Edit 2: Okay, I'm a bit stumped. When trying to see the difference on Dolphin, I see nothing. The snapshots with and without the code are the exact same. But when I try the code for Paper Mario (just because I have it installed on real nand), it actually works there.

I don't know if Dolphin removes the dark filter on its own making the code useless, or if the code for Mario Tennis is wrong, which I doubt knowing SuperrSonic did it.

Here's the difference on real hardware for Paper Mario if anyone's interested.

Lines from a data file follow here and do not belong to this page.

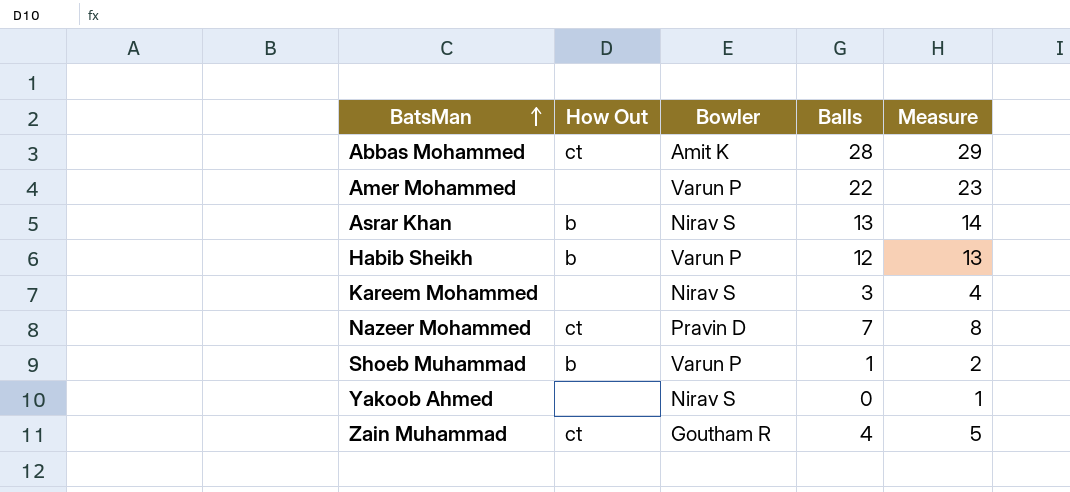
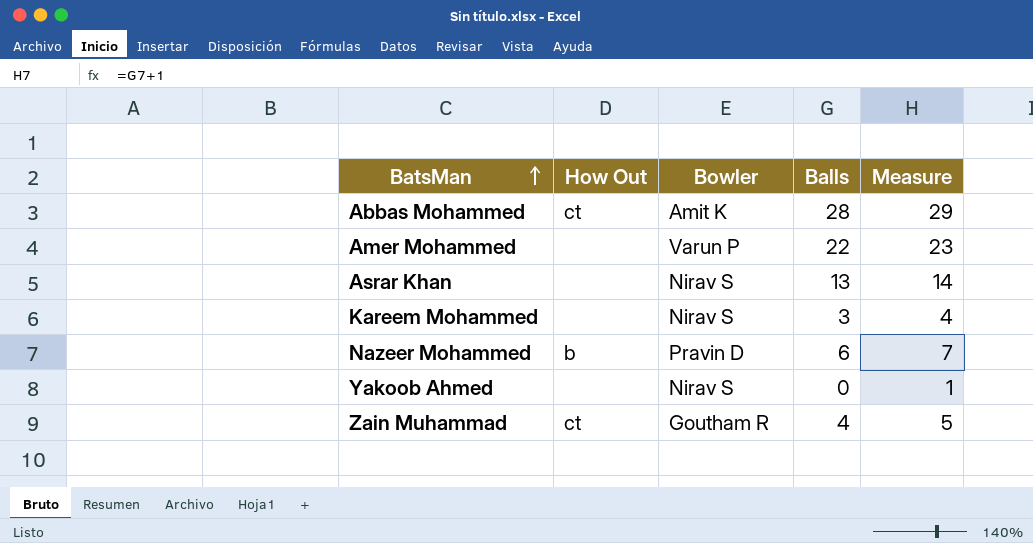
row Habib Sheikh: b | Varun P | 12 | 13 -> none
row Shoeb Muhammad: b | Varun P | 1 | 2 -> none
Asrar Khan | How Out: b -> none
Nazeer Mohammed | How Out: ct -> b
Nazeer Mohammed | Balls: 7 -> 6
Nazeer Mohammed | Measure: 8 -> 7

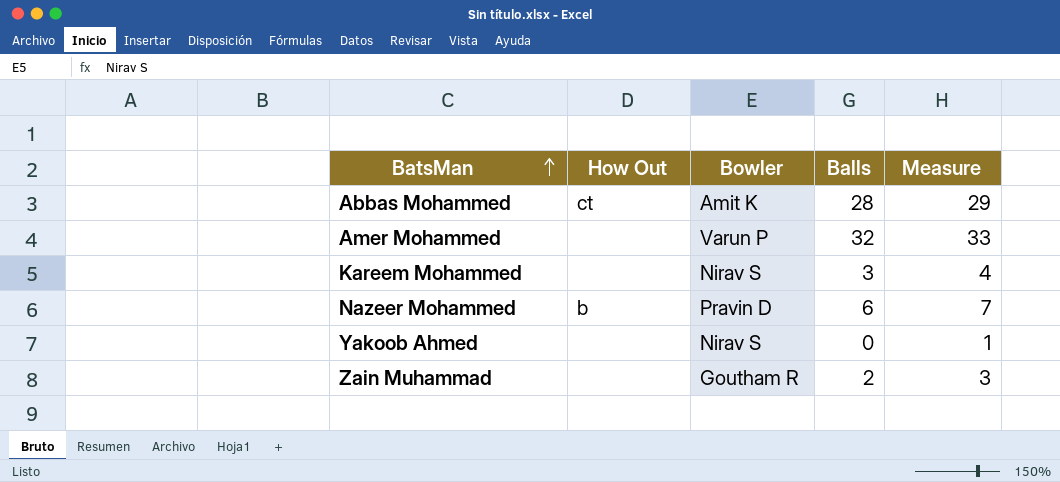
row Asrar Khan: none | Nirav S | 13 | 14 -> none
Amer Mohammed | Balls: 22 -> 32
Amer Mohammed | Measure: 23 -> 33
Zain Muhammad | How Out: ct -> none
Zain Muhammad | Balls: 4 -> 2
Zain Muhammad | Measure: 5 -> 3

View attachment 265954 View attachment 265955

Edit 3: Okay, after bashing my head against dolphin and not getting anything I decided to simply go and try on real hardware. I edited both instances of "00 00 15 16 15 00 00" in 00000001.app (after decompressing it) to "00 00 15 20 15 00 00".

First I took some pictures with the capture card while running the unmodified game on my Wii, and then installed the modified version. These are the results in two quick shots:

View attachment 265983 View attachment 265982
View attachment 265981 View attachment 265984


Sooo... I guess I did it! That's all that was needed, at least in this case. Just edit the two video filters, then compress again the 00000001.app and recreate the wad.

Hey, @SaulFabre I hope this is what you wanted!

I seriously got some mileage out of the capture card this weekend...lol.
Thanks, these are the games that I needed to remove the dark filter.